Intrigue et amour est une des pièces phares de l’Allemand Friedrich von Schiller, écrite à 24 ans par ce camarade de Goethe en rupture ouverte avec les absolutismes. Tout Schiller est de la littérature policière puisque tout y tourne autour de la mort, de l’énigme, de la faute et surtout de la disparition. Il aime écrire sur les amours en fuite.


Intrigue et amour est une charge explicite contre la corruption politique et sentimentale tout autant qu’un cri plein de vie appelant 1789 mais aussi mai 68 ou l’année 69… Dans cette trame de polar jouée pour la première fois à Mannheim en 1784, Schiller a logé une poudrière : le chef du budget y fraude le budget, le ministre chargé de lutter contre la fraude fiscale triche allégrement, le ministre de la rigueur l’applique aux autres mais pas à lui, le défenseur intransigeant de la “règle d’or” planque son or, l’homme qui joue le “père la morale” n’en a aucune… Schiller est sans doute l’intellectuel qui se bat le plus contre l’injustice sociale et politique dans la deuxième moitié du 18e siècle. Un cri du mouvement Sturm und Drang, comme un de ces printemps porté par une jeunesse en révolte contre l’absolutisme. La révolution française sera pour elle un idéal à atteindre : Schiller a été nommé « citoyen d’honneur » par l’Assemblée législative française issue de la Révolution de 1789. Si Intrigue et amour étonne par sa violence sans masque, c’est que la pièce va au-delà des contingences polémiques et politiques. Il y a bien une intrigue (délicieusement tordue), de l’amour, de la jalousie, une fin tragique et une absence totale de personnages secondaires : chaque protagoniste possède chair et densité. Mais il faut ajouter à cela une langue superbe, une langue qui marie l’expression de sentiments extrêmement subtils à celle d’une cordiale trivialité et de pointes d’humour surprenantes chez le précurseur du romantisme allemand qui a déposé ses préceptes dans la bouche de Louise : «Les mots sont des cadavres froids que seul l’amour ramène à la vie.»


Intrigue et amour relate un conflit de générations, conflit de culture, où la jeunesse refuse les différences sociales au nom de l’utopie amoureuse. Louise et Ferdinand, qui s’aiment, sont selon la formule du philosophe George Steiner, des êtres qui « n’ont pas de racines, mais des jambes ». Ils vont retourner la table et ne se soucieront pas de savoir s’il y a de la vaisselle dessus. Louise s’agrippe aux nuages pendant que Ferdinand, le diable et l’ange, réussit à se trahir sans se quitter. Le bonheur est fugace, seul le malheur traîne.
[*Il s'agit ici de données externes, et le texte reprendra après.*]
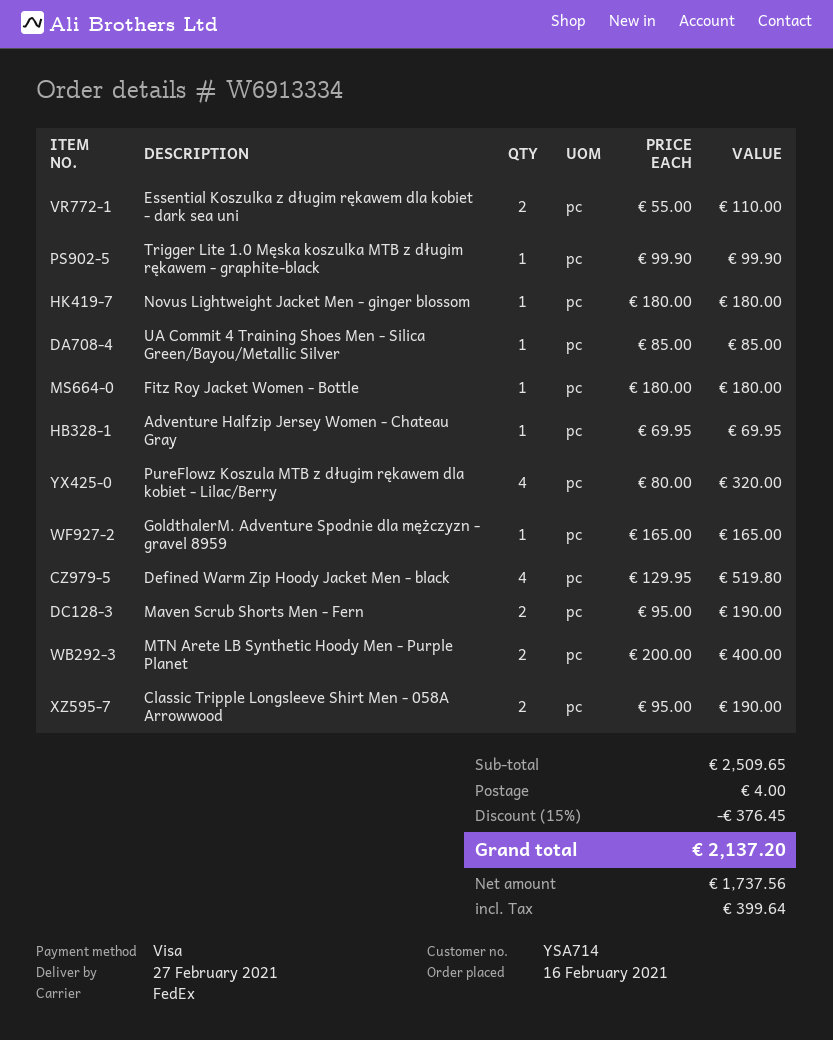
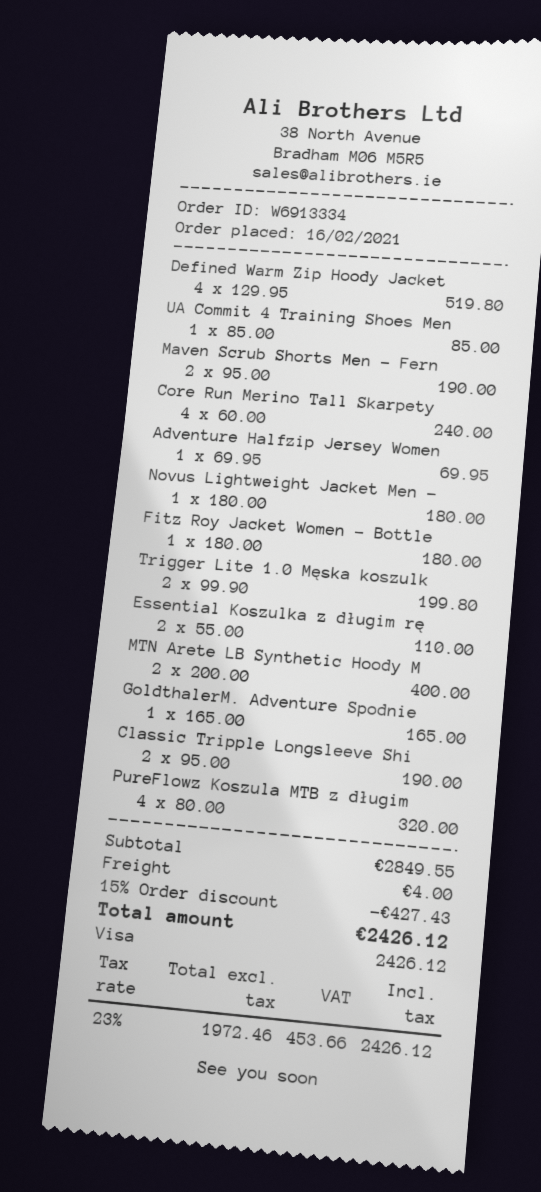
Trigger Lite 1.0 Męska koszulka MTB z długim rękawem - graphite-black: 1 x 99.90 = 99.90 -> 2 x 99.90 = 199.80
Core Run Merino Tall Skarpety: none -> 4 x 60.00 = 240.00
subtotal: 2509.65 -> 2849.55
discount: 15% = 376.45 -> 15% = 427.43
net: 1737.56 -> 1972.46
tax: 399.64 -> 453.66
total: 2137.20 -> 2426.12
Intrigue et amour est aussi un opéra de Verdi, Luisa Miller, sur un livret de Salvatore Cammarano. Verdi y provoque ce déferlement de sensations propres au rock, cette grande caresse anonyme sur le public, au milieu duquel la musique passe avec caprice. La dissonance chez Schiller dit que les choses sont comme cela, mais qu’elles pourraient être autrement. Il nous faut inventer cet opéra-rock verdi-schillerien qui s’échappe à travers les fissures de l’âme et s’en va vers la vallée, s’insinue dans les tanières des renards, se mêle à la pluie, pénètre la terre. Il faut sortir du rang et trouver cette lumière, quoi qu’il en coûte, pour laisser nos âmes grandir et se répandre au-dehors. La musique sera de Camille Rocailleux, jouée et chantée par les dix comédiens, un feu qui célèbrera l’horizon de demain sur un monde de glace.


La devise de Schiller : « Vivez votre siècle, mais ne soyez pas sa créature ». Il ne faut pas attendre d’être vainqueur pour devenir humain, ce sera trop tard. La guerre la plus dure est la guerre à mener contre soi-même. Il faut arriver à se désarmer. A se désarmer de la volonté d’avoir raison.